I try very hard to not work myself into a stressful state. I sometimes fail. I am someone who may look like she is even keeled and able to handle most things thrown her way – for the most part true – but the outcome of the unexpected can put me off balance. It often happens when I am sailing thru a moment unaware, but the power of the moment is like a hit in the stomach. I am stunned actually. On occasion, I lament, why?
Finding peace in the unexpected hurt or occurrence can be a process of many deep breaths and mantras which say this too shall pass. It is a process that tests how resolute we are towards the end we seek. We want a good outcome, of course, but do we know how to center ourselves just so to achieve it? Are we willing to look beyond the obvious to the message that may lurk between the subtleties?
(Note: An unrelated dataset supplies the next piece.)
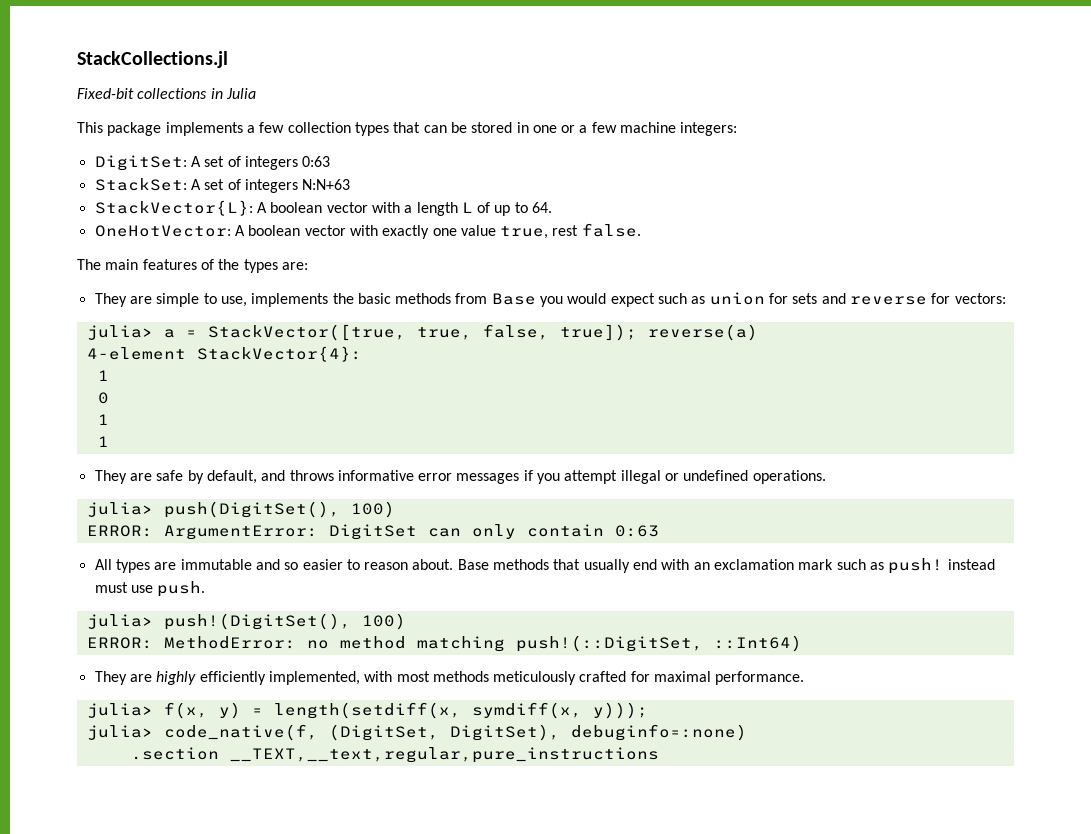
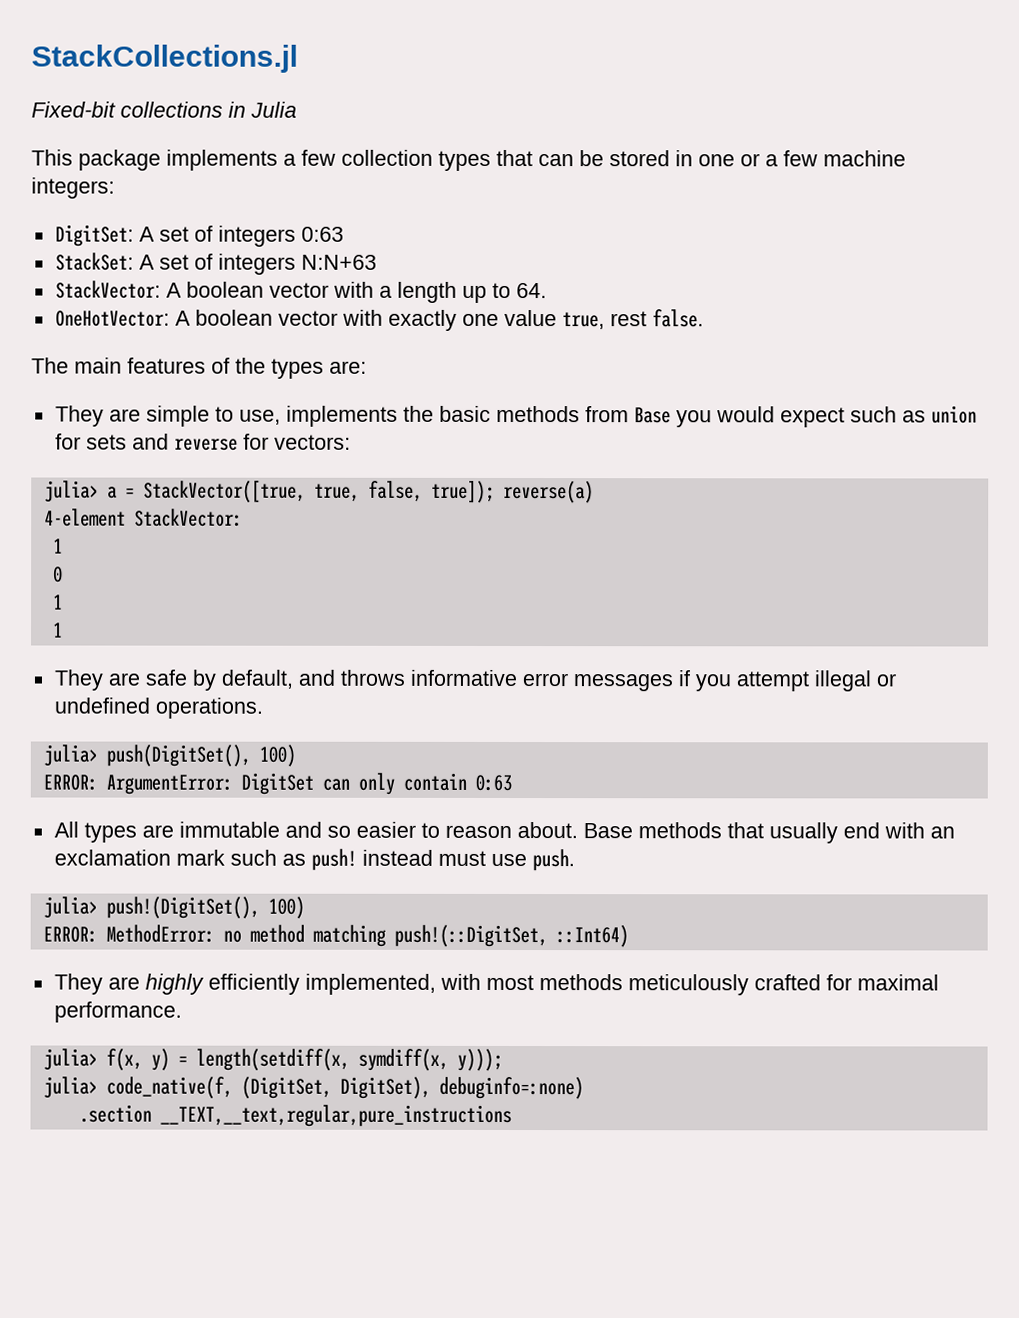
[94,200,253,216] StackVector{L}: -> [54,280,161,299] StackVector:
[461,202,491,213] L of -> (457, 292) none
[196,346,362,362] StackVector{4}: -> [133,508,243,527] StackVector:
Yesterday and today I found the elements of my work life intruding on my personal time. As I pulled a weed and laid down fertilizer, I had to take those breaths and repeat the words – this too shall pass. I didn’t want to sit with my anxiety, but I knew I had to trust that it really would pass. I had to restrain myself from the desire to overcompensate – for a failing in the situation, for a failing in myself. There is danger in this desire, because not all circumstances are a result of what we did. In fact, they are often not personal. To the contrary, they are just life in action or represent another person’s need to address a situation over which they feel little control. A test maybe, and then again, maybe not, but clearly how we respond testifies to who we are.
I am not necessarily the patient sort. I find that revelation in how I approach the garden. A plant dies or the irrigation malfunctions. Someone gets upset or I get upset over the situation. I ask what did I do wrong when maybe I should ask what do I need to learn from this? I pound my chest in hurt, or express frustration with the person who points out the problem to me, but what good does it? Sometimes the real lesson is to put one foot in front of the other and do the job that needs doing. Maybe to prevent whatever it is from happening. Or maybe to help us become a better person in spite of it.
No drama. No worry. Just action. In other words, keep walking.